Kenya has cut electricity imports from Uganda by more than half following the injection of additional geothermal power into the national grid. Electricity imports from Uganda in the six months to June dropped by 30.86million which translates huge losses from the neighbouring country.


According to Data from the Energy Regulatory Commission shows that Kenya imported 27.97 million kilowatt-hours from the neighboring country including Ethiopia in the first half of the year, down from 57.91million kWh in same period last year citing a 51.7 per cent drop. The drop follows the injection of close to 280 megawatts of geothermal power into the national grid between July and December last year, which has resulted in a decline in power bills for more than a fifth over the past year.

Kenya had last stepped up imports from Uganda to meet the growing demand for power by rising demand from industrialists and increased customer connections, particularly in rural areas. Uganda sold 102.13 million kWh of electricity to Kenya Power last year, earning it nearly Sh1 billion. Uganda has been exporting electricity to Kenya under an agreement established during colonial times but renegotiated at Uganda’s insistence in 1997. Kenya, Uganda and Rwanda aim to build a 400 kilovolt (kV) electricity line running from Olkaria via Uganda to Birembo in Rwanda.

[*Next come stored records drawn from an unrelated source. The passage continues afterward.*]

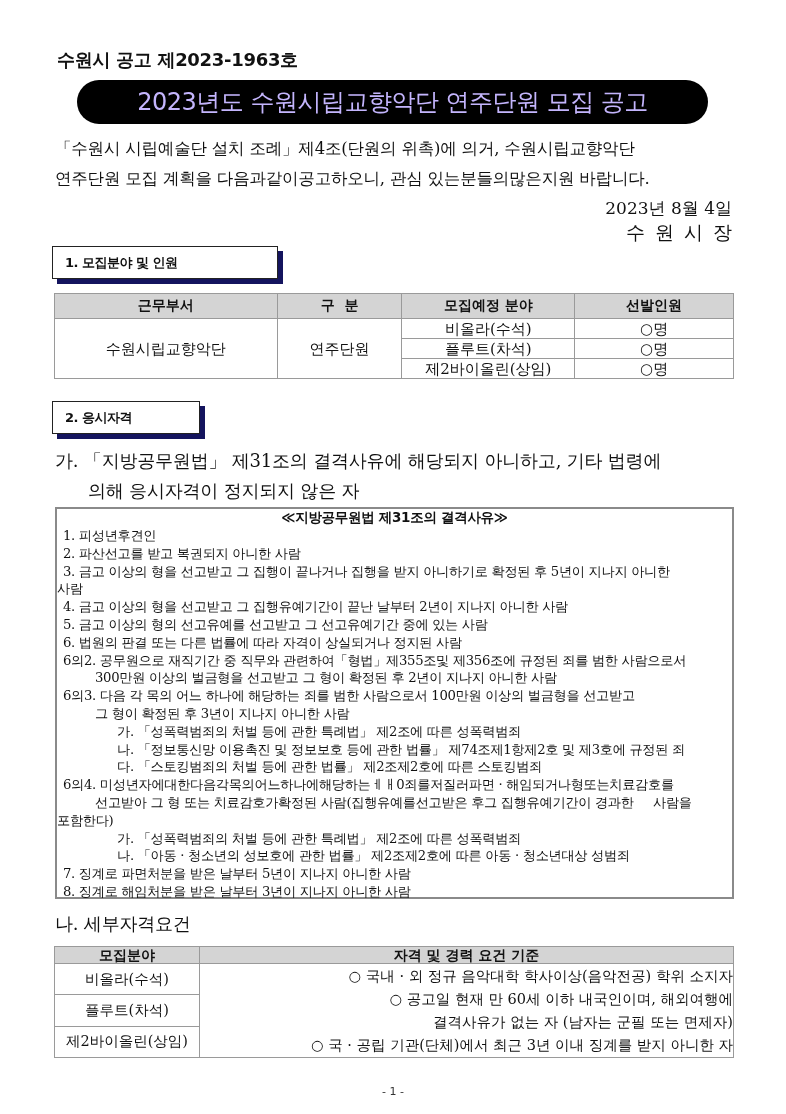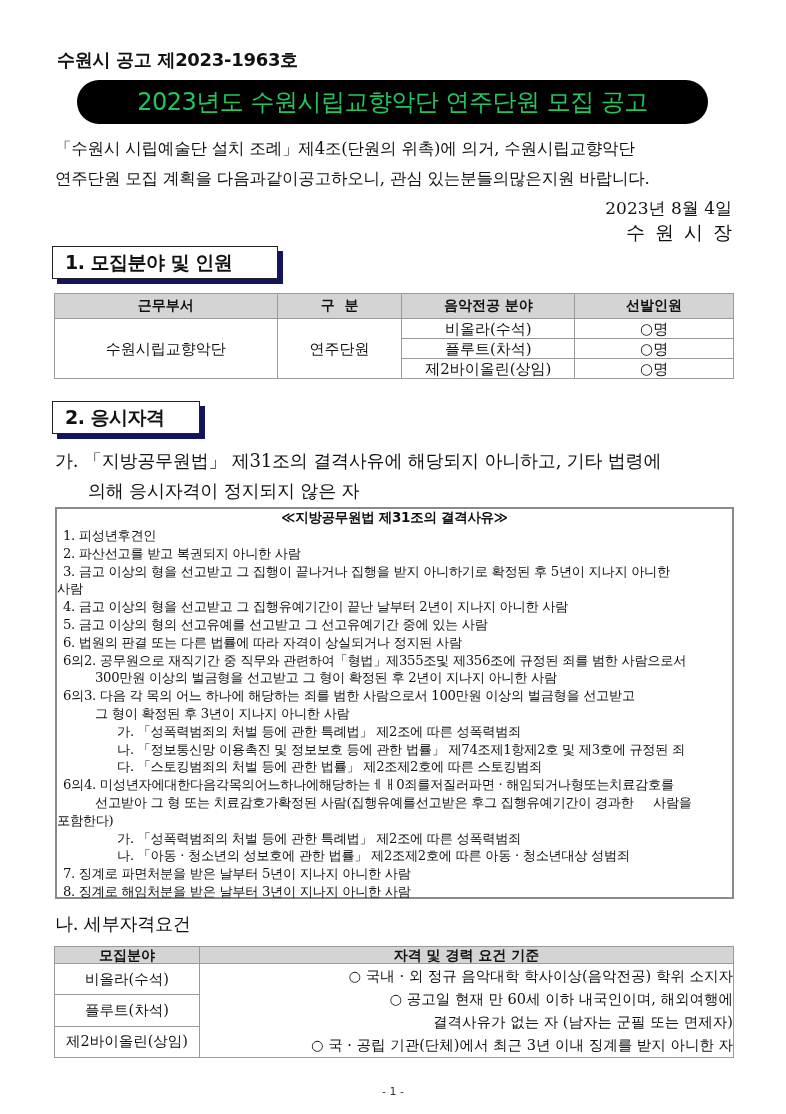--- a/index.html
+++ b/index.html
@@ -8,7 +8,7 @@
 
   .notice-no { position: absolute; left: 57px; top: 48px; font-family: "DejaVu Sans", "Liberation Sans", sans-serif; font-weight: bold; font-size: 18px; letter-spacing: -0.3px; }
 
-  .title-bar { position: absolute; left: 77px; top: 80px; width: 631px; height: 44px; background: #000; border-radius: 22px; color: #22c55e; display: flex; align-items: center; justify-content: center; font-family: "DejaVu Sans", "Liberation Sans", sans-serif; font-size: 24px; letter-spacing: -0.5px; }
+  .title-bar { position: absolute; left: 77px; top: 80px; width: 631px; height: 44px; background: #000; border-radius: 22px; color: #c4b5fd; display: flex; align-items: center; justify-content: center; font-family: "DejaVu Sans", "Liberation Sans", sans-serif; font-size: 24px; letter-spacing: -0.5px; }
 
   .intro { position: absolute; left: 55px; top: 134px; width: 680px; font-size: 16.5px; line-height: 30px; letter-spacing: -0.2px; }
   .intro p { white-space: nowrap; }

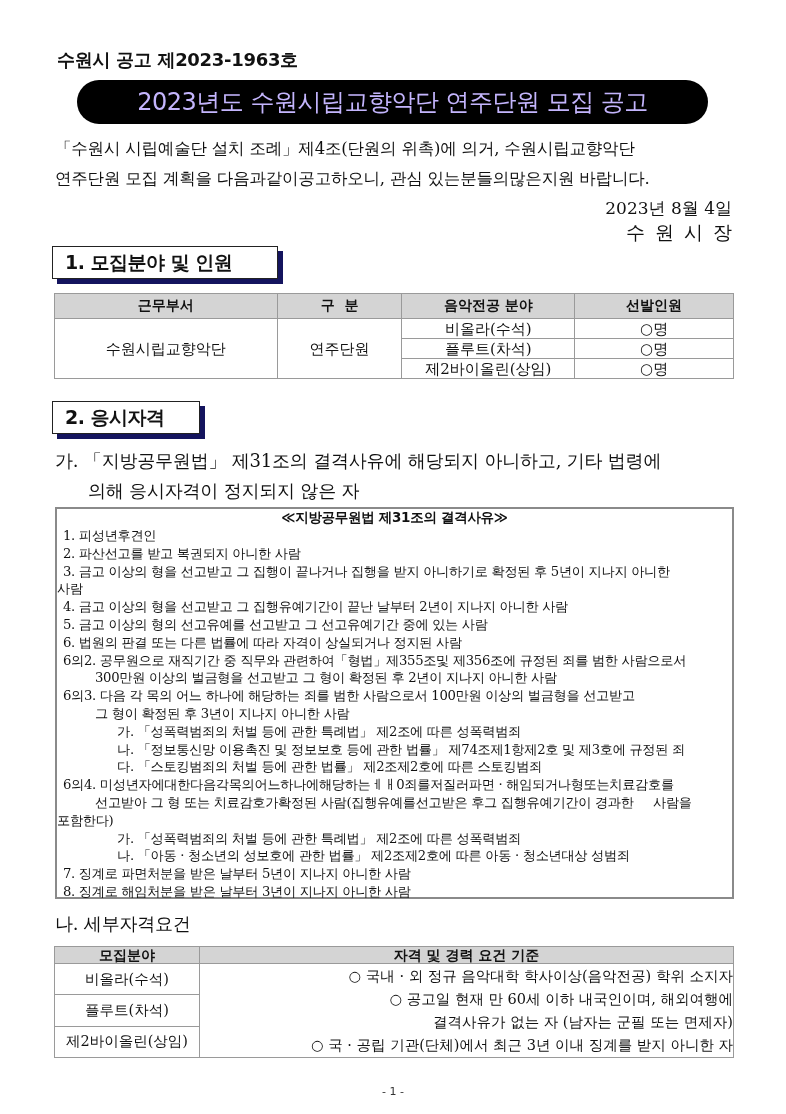--- a/index.html
+++ b/index.html
@@ -16,7 +16,7 @@
   .date { position: absolute; right: 54px; top: 196px; font-size: 17px; text-align: center; line-height: 24px; }
   .mayor { position: absolute; right: 54px; top: 220px; font-size: 19px; letter-spacing: 10px; margin-right: -10px; }
 
-  .sec-heading { position: absolute; height: 33px; background: #fff; border: 1.5px solid #222; box-shadow: 5px 5px 0 #14145e; display: flex; align-items: center; padding-left: 12px; font-family: "DejaVu Sans", "Liberation Sans", sans-serif; font-weight: bold; font-size: 19px; letter-spacing: -0.5px; }
+  .sec-heading { position: absolute; height: 33px; background: #fff; border: 1.5px solid #222; box-shadow: 5px 5px 0 #14145e; display: flex; align-items: center; padding-left: 12px; font-family: "DejaVu Sans", "Liberation Sans", sans-serif; font-weight: bold; font-size: 13px; letter-spacing: -0.5px; }
   .sec1 { left: 52px; top: 246px; width: 226px; }
   .sec2 { left: 52px; top: 401px; width: 148px; }
 

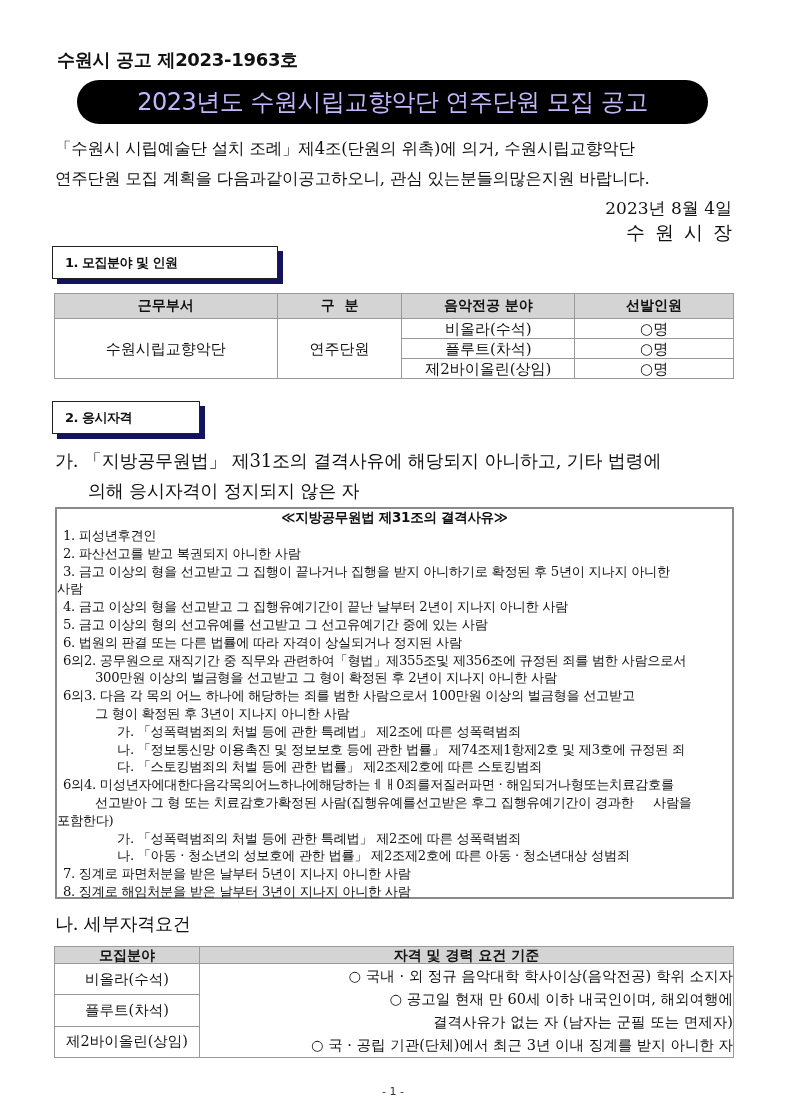--- a/index.html
+++ b/index.html
@@ -79,7 +79,7 @@
       <tr>
     <th>근무부서</th>
     <th style="white-space:pre">구  분</th>
-    <th>음악전공 분야</th>
+    <th>모집예정 분야</th>
     <th>선발인원</th>
   </tr>
   <tr>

Besides Uganda, Kenya also imports power from Ethiopia to feed the neighbouring Moyale County, which is not linked to the national electricity grid. Kenya bought 1.48 million kWh of power from Ethiopia in the first half of the year. Kenya is tapping geothermal resources in the Rift Valley as part of its broader ambitions to add 5,000 megawatts to the grid. The country plans to increase the number of customers from 2.8 million to eight million in five years translating to 70 per cent access to electricity from the current 32 per cent.